» **TASK STATEMENT**
What you return should be the full listing, word for word, without a single image.

» **MATERIAL SHOWN**
*** Block opens ***
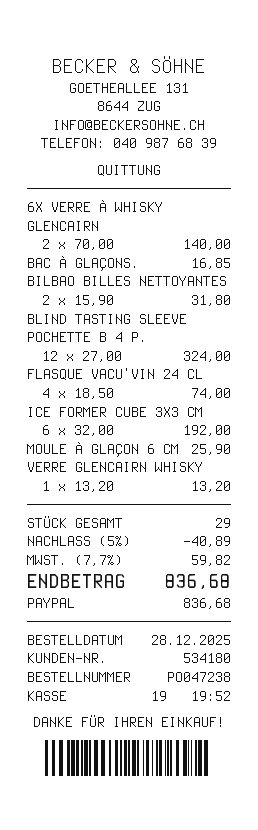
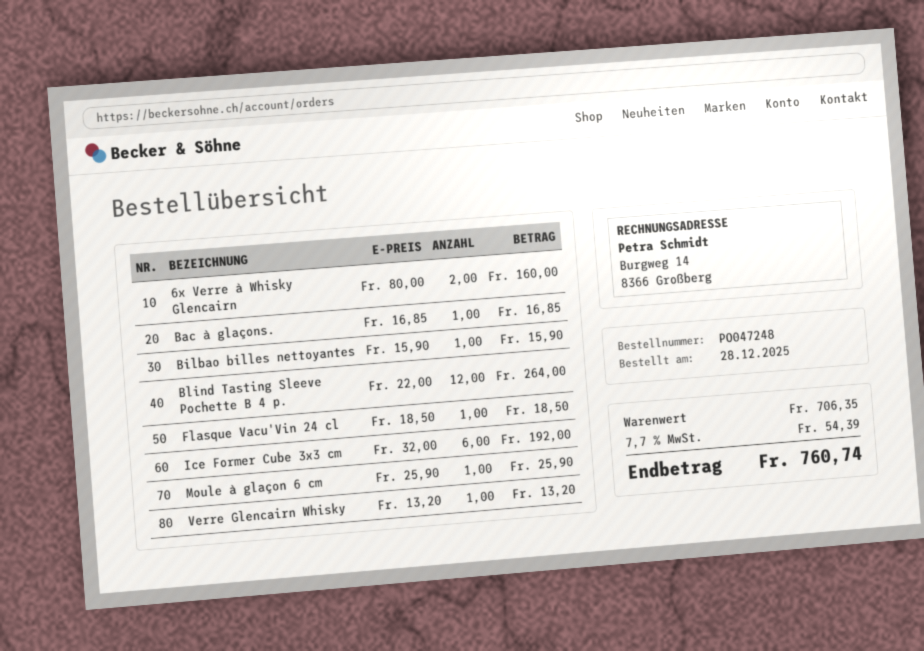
order number: PO047238 -> PO047248
6X VERRE À WHISKY GLENCAIRN: 2 x 70.00 = 140.00 -> 2 x 80.00 = 160.00
BILBAO BILLES NETTOYANTES: 2 x 15.90 = 31.80 -> 1 x 15.90 = 15.90
BLIND TASTING SLEEVE POCHETTE B 4 P.: 12 x 27.00 = 324.00 -> 12 x 22.00 = 264.00
FLASQUE VACU'VIN 24 CL: 4 x 18.50 = 74.00 -> 1 x 18.50 = 18.50
discount: 5% = 40.89 -> none
tax: 7.7% = 59.82 -> 7.7% = 54.39
total: 836.68 -> 760.74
*** Block closes ***
» **EXERCISE ANSWER**
order number: PO047238 -> PO047248
6X VERRE À WHISKY GLENCAIRN: 2 x 70.00 = 140.00 -> 2 x 80.00 = 160.00
BILBAO BILLES NETTOYANTES: 2 x 15.90 = 31.80 -> 1 x 15.90 = 15.90
BLIND TASTING SLEEVE POCHETTE B 4 P.: 12 x 27.00 = 324.00 -> 12 x 22.00 = 264.00
FLASQUE VACU'VIN 24 CL: 4 x 18.50 = 74.00 -> 1 x 18.50 = 18.50
discount: 5% = 40.89 -> none
tax: 7.7% = 59.82 -> 7.7% = 54.39
total: 836.68 -> 760.74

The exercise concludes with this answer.